> Available records

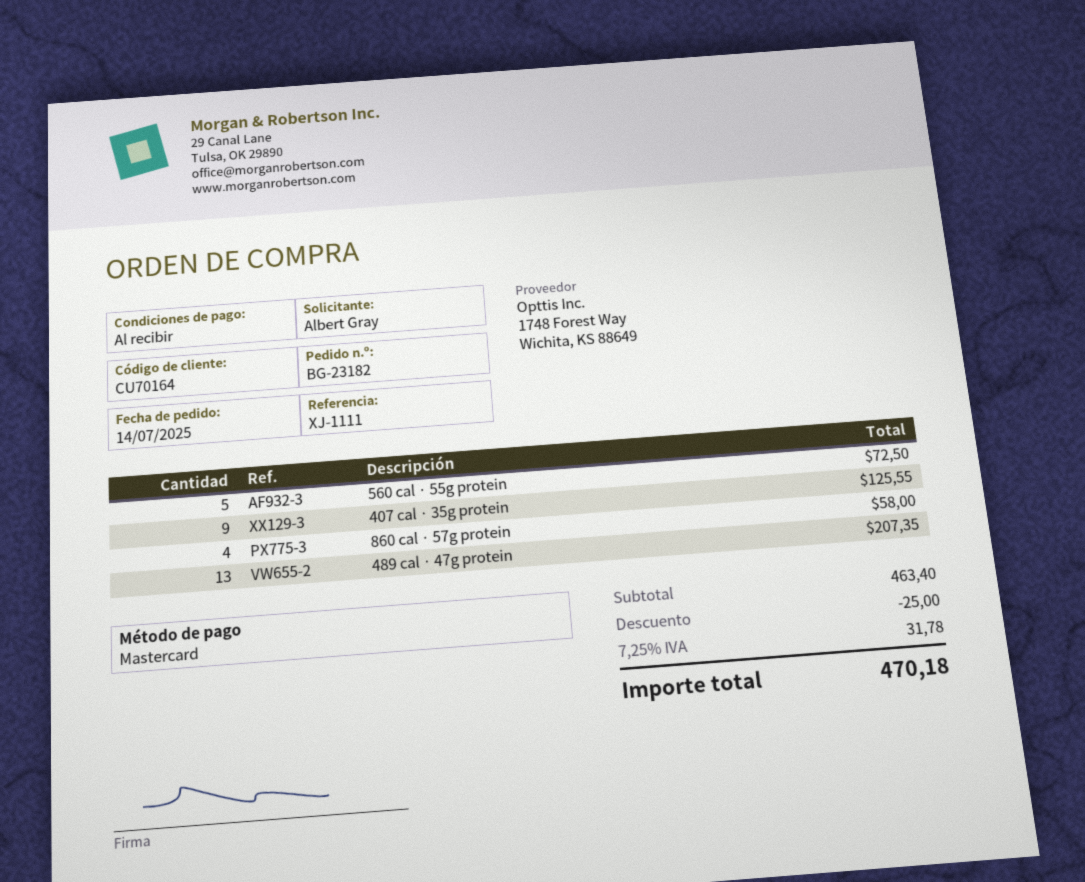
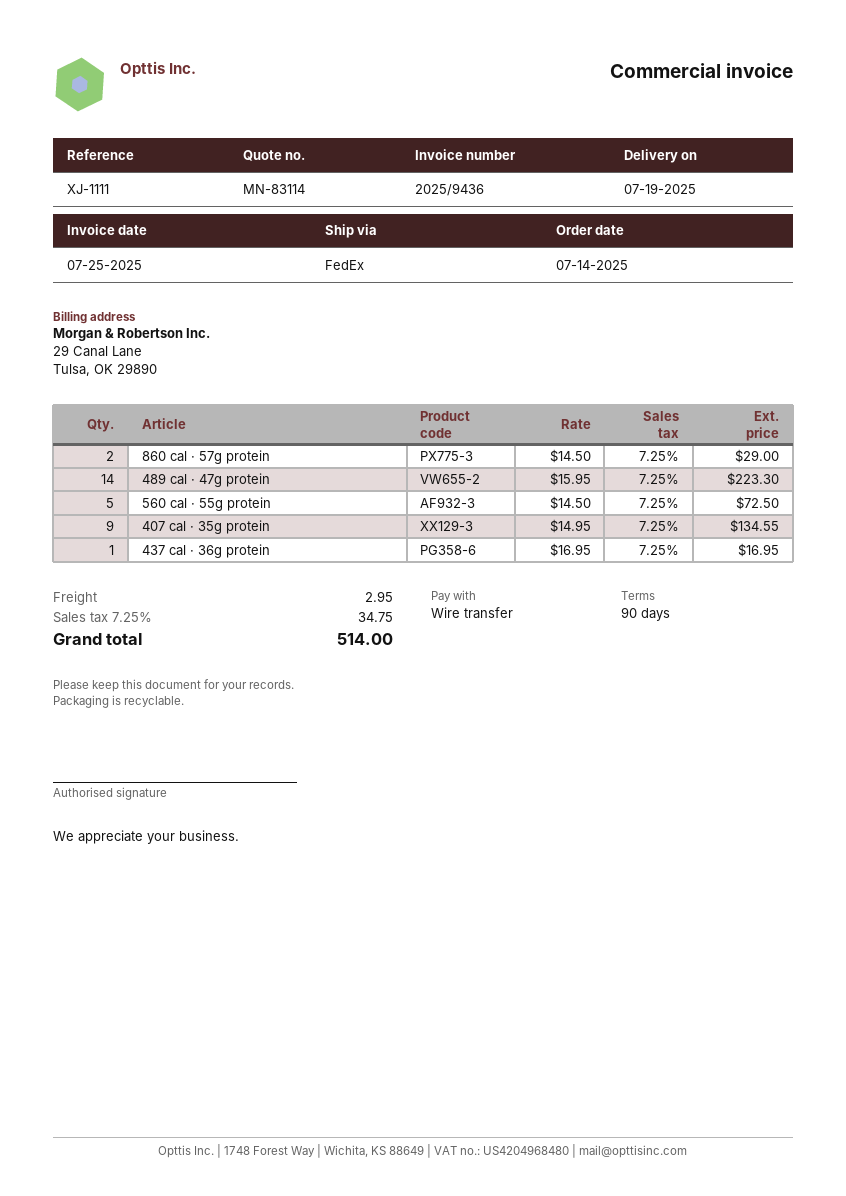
payment terms: on receipt -> 90 days
payment method: Mastercard -> bank transfer
407 cal · 35g protein: 9 for 125.55 -> 9 for 134.55
860 cal · 57g protein: 4 for 58.00 -> 2 for 29.00
489 cal · 47g protein: 13 for 207.35 -> 14 for 223.30
437 cal · 36g protein: none -> 1 for 16.95
discount: 25.00 -> none
shipping: none -> 2.95
tax: 7.25% = 31.78 -> 7.25% = 34.75
total: 470.18 -> 514.00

> Prompt
Go through the listing above and copy each line in which the string "none" is found.

> Answer to this task
437 cal · 36g protein: none -> 1 for 16.95
discount: 25.00 -> none
shipping: none -> 2.95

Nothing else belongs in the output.